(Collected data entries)
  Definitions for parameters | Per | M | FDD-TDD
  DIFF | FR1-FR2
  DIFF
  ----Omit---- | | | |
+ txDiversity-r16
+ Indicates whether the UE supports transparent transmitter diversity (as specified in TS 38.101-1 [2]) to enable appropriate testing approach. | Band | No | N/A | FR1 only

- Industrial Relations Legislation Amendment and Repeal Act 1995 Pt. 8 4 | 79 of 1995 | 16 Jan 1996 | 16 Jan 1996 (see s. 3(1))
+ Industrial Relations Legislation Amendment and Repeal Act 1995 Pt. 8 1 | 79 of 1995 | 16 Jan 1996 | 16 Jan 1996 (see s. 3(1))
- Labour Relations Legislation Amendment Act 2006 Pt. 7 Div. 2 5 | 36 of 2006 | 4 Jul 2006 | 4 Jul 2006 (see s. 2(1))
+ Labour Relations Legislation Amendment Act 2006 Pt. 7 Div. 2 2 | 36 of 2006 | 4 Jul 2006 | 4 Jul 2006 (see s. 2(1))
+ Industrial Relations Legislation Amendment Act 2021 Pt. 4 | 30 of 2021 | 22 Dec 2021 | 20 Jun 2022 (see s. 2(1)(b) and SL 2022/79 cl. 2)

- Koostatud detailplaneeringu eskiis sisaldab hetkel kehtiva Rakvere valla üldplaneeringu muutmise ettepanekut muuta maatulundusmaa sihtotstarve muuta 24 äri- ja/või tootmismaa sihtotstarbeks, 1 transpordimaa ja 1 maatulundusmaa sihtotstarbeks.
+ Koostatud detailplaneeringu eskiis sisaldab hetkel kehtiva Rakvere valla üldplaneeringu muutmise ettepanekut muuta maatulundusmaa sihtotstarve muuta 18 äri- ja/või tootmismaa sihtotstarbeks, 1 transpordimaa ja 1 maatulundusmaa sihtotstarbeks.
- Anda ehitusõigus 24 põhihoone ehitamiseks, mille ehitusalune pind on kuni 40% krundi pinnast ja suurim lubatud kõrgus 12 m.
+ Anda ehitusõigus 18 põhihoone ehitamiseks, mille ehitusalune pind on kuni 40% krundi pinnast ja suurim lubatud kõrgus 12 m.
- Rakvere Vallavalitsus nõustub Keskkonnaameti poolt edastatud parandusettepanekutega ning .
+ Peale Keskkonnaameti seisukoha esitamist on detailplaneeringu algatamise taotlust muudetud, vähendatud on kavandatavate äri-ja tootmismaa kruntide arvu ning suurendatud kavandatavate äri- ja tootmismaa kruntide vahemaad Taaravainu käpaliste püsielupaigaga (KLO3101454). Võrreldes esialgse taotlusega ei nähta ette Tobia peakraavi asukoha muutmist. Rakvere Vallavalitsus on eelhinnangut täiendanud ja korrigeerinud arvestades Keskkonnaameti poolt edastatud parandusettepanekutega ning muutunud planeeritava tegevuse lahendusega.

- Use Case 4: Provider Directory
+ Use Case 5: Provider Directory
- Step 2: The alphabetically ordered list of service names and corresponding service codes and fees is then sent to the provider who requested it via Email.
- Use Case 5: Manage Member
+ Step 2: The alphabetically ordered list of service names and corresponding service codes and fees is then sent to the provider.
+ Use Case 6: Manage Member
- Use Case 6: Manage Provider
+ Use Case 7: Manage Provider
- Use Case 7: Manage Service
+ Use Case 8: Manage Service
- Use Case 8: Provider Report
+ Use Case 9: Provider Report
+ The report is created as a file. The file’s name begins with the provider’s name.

ABOUT THIS TASK —
Exactly and only the lines from the one containing "- Step 2: The" to the end of the entries above are to be written out.

EXPECTED ANSWER —
- Step 2: The alphabetically ordered list of service names and corresponding service codes and fees is then sent to the provider who requested it via Email.
- Use Case 5: Manage Member
+ Step 2: The alphabetically ordered list of service names and corresponding service codes and fees is then sent to the provider.
+ Use Case 6: Manage Member
- Use Case 6: Manage Provider
+ Use Case 7: Manage Provider
- Use Case 7: Manage Service
+ Use Case 8: Manage Service
- Use Case 8: Provider Report
+ Use Case 9: Provider Report
+ The report is created as a file. The file’s name begins with the provider’s name.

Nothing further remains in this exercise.